Postado em 11/11/2016
Uma jovem negra. Pobre. Filha de mãe solteira que a teve com apenas 13 anos. Vítima de abuso sexual na infância. Percorreu o doloroso caminho da prostituição e das drogas.
Um retrato atual, realidade de muitas jovens jogadas nas esquinas da desigualdade social pelos subúrbios do mundo. Mas essa história tem uma trilha sonora especial, o Jazz, e tem como pano de fundo a Nova Iorque dos anos 30 e 40.
O cenário de desilusão e sofrimento é reforçado por uma sociedade segregada, onde todo o tipo de discriminação e humilhação era imposta a seres humanos, pelo simples fato de terem nascido negros. A protagonista desta história é a jovem Eleanora Fagan, mas este nome poucos conhecem.
Certo dia desesperada por conseguir alguns trocados para tentar sobreviver junto com a sua mãe, na dificuldade de uma existência que até então, não parecia ter razão de ser, ela adentra um bar: precisavam de dançarinas. Não sabia dançar, mas a ela esse fato pouco importava. Seus primeiros passos desengonçados e completamente sem ritmo não a levariam a lugar nenhum, não fosse pelo fato de que ao cantarolar a letra, chamou a atenção do pianista do bar, que acabou a contratando pelo preço das gorjetas. Foi assim que ela conheceu Billie Holiday, o nome que deu a si mesma para apresentar-se publicamente. Foi assim que o mundo teve a chance de conhecer a mais bela voz feminina do jazz de todos os tempos.
Ela não entendia de música, não sabia ler partituras, apenas cantarolava Bessie Smith e dançava Louis Armstrong, quando queria fugir da solidão de um mundo que não tinha lugar para ela.
Não demorou muito para tornar-se uma grande estrela da música, frequentar os melhores palcos do jazz da época e tocar com todos os grandes artistas do seu tempo, inclusive, quem diria, Louis Armstrong.
Uma vida glamourosa, uma garota jovem, negra e bem sucedida nos Estados Unidos pré Martin Luther King, Jr.
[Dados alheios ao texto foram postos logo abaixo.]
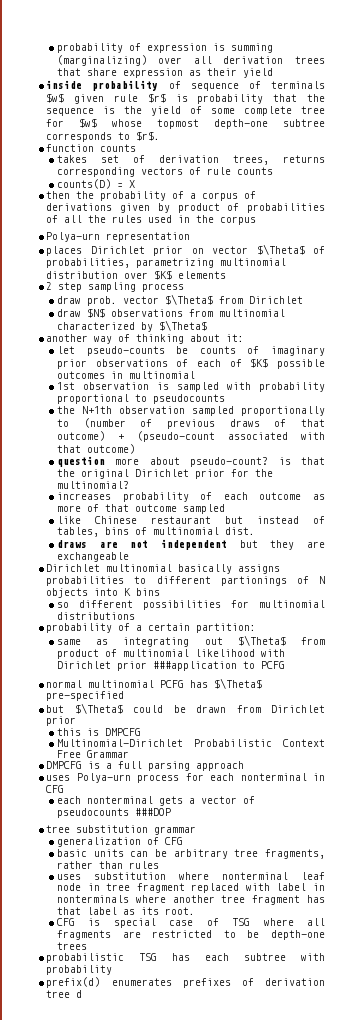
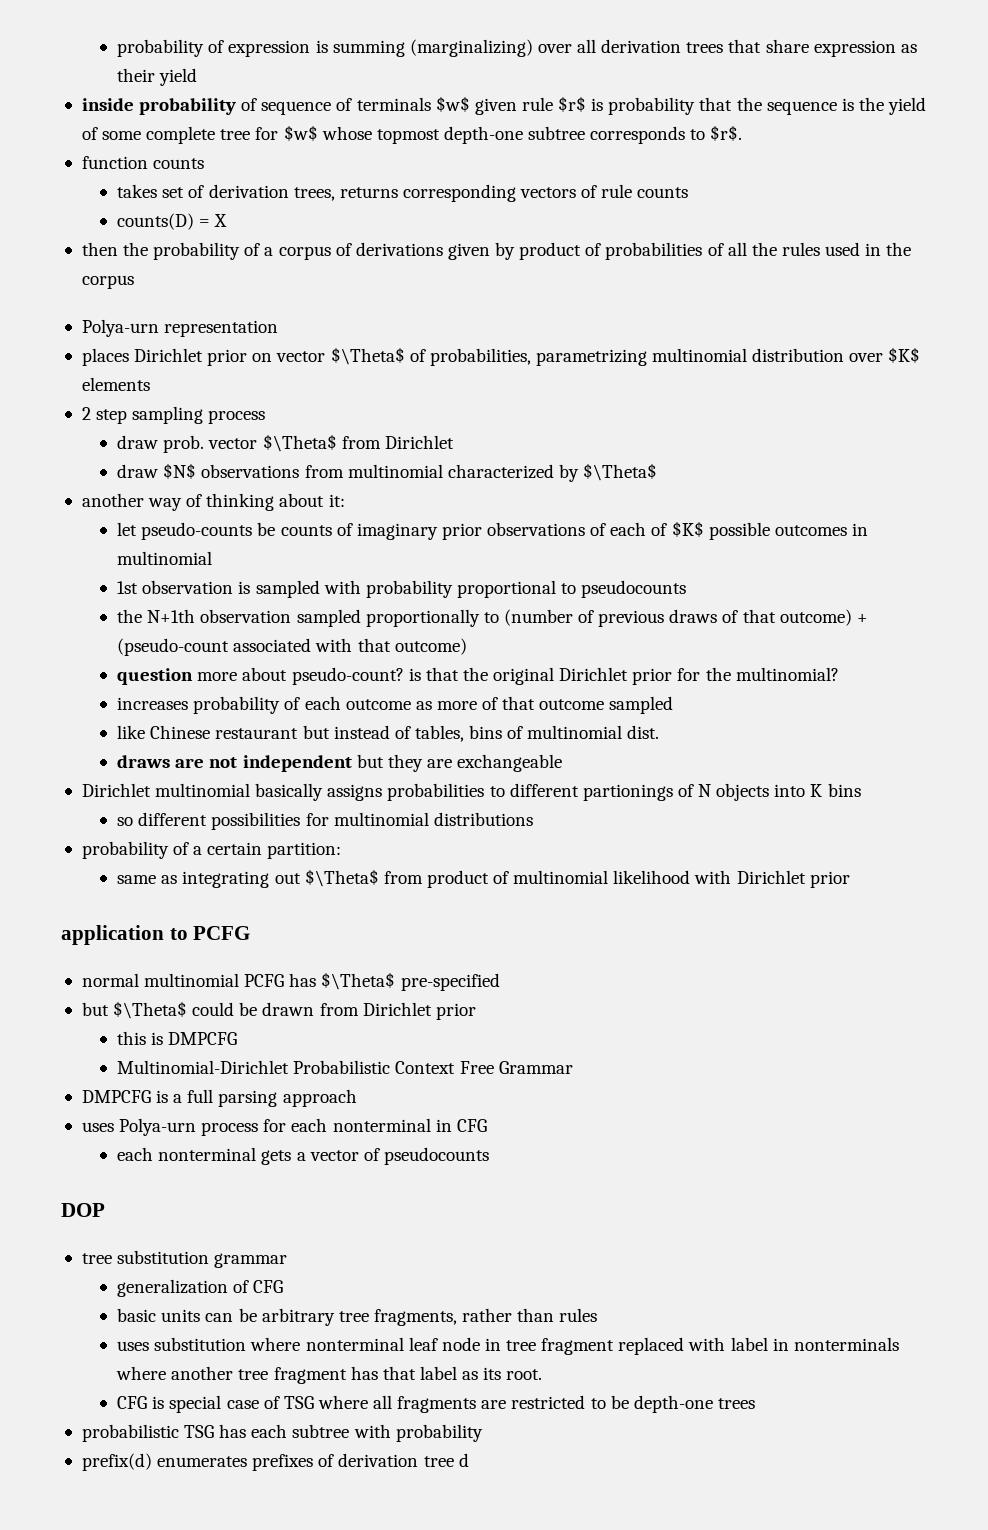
[152,661,237,671] ###application -> [61,925,164,945] // application
[134,808,171,816] ###DOP -> [61,1203,105,1217] // DOP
Parece um pouco demais não? E realmente era. A realidade é que apesar do talento inconfundível, da voz marcante, do timbre rasgado como um instrumento de jazz, da forma sútil como articulava as palavras e dava a elas um significado especial. Ela gravava demais, cantava demais, porém pouco recebia em direitos autorais, era explorada pelas gravadoras, mas continuava cantando, era o que ela podia fazer para sobreviver.
Nunca foi feliz no amor, foi espancada, traída, abandonada, e essa dor que carregava engrandecia ainda mais suas canções, ela transformava em melodia a melancolia que habitava a sua alma.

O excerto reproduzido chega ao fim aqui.